The unrequited love of his life is soap legend, Anita
Chantelle. He has to have her…
…at any cost.
Saturday, 22 July 2017
Norma Desmond in TELEVISIONLAND
The classic movie, Sunset Boulevard is an important feature of TELEVISIONLAND. You may be surprised to discover that in the novel, Vince Poll has an intimate relationship with Norma Desmond, but in TELEVISIONLAND anything is possible...
Sunday, 16 July 2017
Tuesday, 11 July 2017
21st Century Casting Couch
So you thought the casting couch was just for actresses? Think again.
Everyone is familiar with the cliché of the predatory,
powerful, heterosexual male in television preying on vulnerable young females and
exploiting them sexually. While this
certainly goes on, Roger Ailes at Fox in the USA is a prominent recent example,
what is less well known is that there are other victims of sexual exploitation
in the business. One surprising example
of this is the director. Yes, the director. Believe it or not, directors are
in a uniquely vulnerable position in television drama today. Unlike other senior members of the production or editorial team,
principal cast and often the crew, the director is rarely a permanent member of
the unit. Typically directors
are freelance, hired to shoot an individual episode in a series. This means directors have,
effectively, no employment rights whatsoever and can be dropped like a used tissue as soon
as their gig is over. Directors live or die entirely at the whim of the producer and in order to get on, directors must get on with the producer and other permanent members of the team. Directors in television are the
original victims of the gig economy.
Nevertheless, directors can themselves be subject to temptation,
especially on location. So the wise
director, particularly if married, will avoid fraternising with the cast. The possibility of finding oneself in compromising
and potentially career threatening, not to mention marriage breaking,
situations is all too evident. Young
bit-part players are particularly to be avoided in this context. But it is not just the hungry and ambitious,
looking for a leg up on the ladder, that present a career hazard to the
director. People who have nothing to
gain from an assignation with the director will also pursue them for sex. People like the director’s boss, the producer. It can be a profound shock for the director to discover that their role confers on them a certain sexual allure but there are too many examples of this occurring to ignore the effect. Producers can and do demand sexual favours
from directors in return for career advancement or even just the prospect of another
contract. They can do this precisely
because of the director’s vulnerability in the workplace. The unscrupulous producer knows they have the
director over a barrel and will exploit that fact very happily. The casting couch is well used in the 21st
century tv business.
In writing TELEVISIONLAND Ian Reid delved deep into the underbelly
of television drama. The character of the
director, Max Virtue, is based on several specific individuals who Reid
knows. Here are three examples of how
the casting couch operates with regard to directors in today’s television world. These are all true stories…
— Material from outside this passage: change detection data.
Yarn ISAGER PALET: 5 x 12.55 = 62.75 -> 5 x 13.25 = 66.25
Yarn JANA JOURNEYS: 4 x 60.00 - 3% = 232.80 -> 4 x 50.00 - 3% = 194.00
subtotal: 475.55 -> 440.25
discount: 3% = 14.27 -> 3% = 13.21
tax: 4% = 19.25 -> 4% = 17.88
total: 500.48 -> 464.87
Director A was working on a very well-known popular drama for
a national broadcaster. He was a married
man in his 50s and, like Max Virtue, he was very well preserved. The production was based far from his home,
and so he would find himself on location for weeks on end. He was in the habit of occasionally dining with
his female first AD. She was gay, and
so director A considered this to be an entirely safe and pleasurable way to
unwind. There would be no question of
anyone getting the wrong idea.
After several of these enjoyable meals, the first AD brought
up a new topic of conversation. The
producer, she informed the director, fancied him. The director laughed it off but the first AD
pursued the point. The producer was in
her thirties and undeniably attractive. The
first AD would not be deflected. She was
a friend of the producer. With her
girlfriend, a senior production executive, the first AD had recently
entertained the producer to dinner. At
this meal the producer had made clear her desire for director A. The first AD had been delegated to make the
approach. In other words, the first AD
was pimping for the producer. Director A
recorded the conversation in his diary.
‘She’s not my type,’ said director A.
‘Maybe you’d better make her your type,’ said the first AD.
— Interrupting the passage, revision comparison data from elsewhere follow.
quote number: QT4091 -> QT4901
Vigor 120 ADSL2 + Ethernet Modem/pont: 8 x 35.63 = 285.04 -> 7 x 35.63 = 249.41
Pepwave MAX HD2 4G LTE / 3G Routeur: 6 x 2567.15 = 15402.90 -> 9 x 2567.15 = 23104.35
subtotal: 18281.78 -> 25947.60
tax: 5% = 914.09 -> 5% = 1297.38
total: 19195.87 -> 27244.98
‘I’m married,’ said the director, showing his wedding ring.
‘(Producer) gets what
(producer) wants,’ countered the first AD.
As director A said to Ian Reid: ‘It was unbelievable. There was no subtlety about it. It was blatant. A demand, with menaces, for sexual favours. I couldn’t believe it. I was 53.
The producer was in her thirties.’
Not only that but it is clearly entirely wrong and in breach
of all employment law for a manager to be soliciting sexual favours from their
staff.
Director A politely declined the offer and subsequently he
was never asked to work on the show again.
Reid asked if the director had spoken to anyone about it; HR
for instance. ‘No,’ said the
director. ‘It would be my word against
that of the first AD. I was a freelancer. The first AD was staff and closely connected
to powerful people in the organisation.
If I kicked up a fuss I would only be seen as a trouble maker.’
A few months later the, still single, producer became
pregnant. It would appear she had been
looking for a sperm donor and had found a more compliant provider…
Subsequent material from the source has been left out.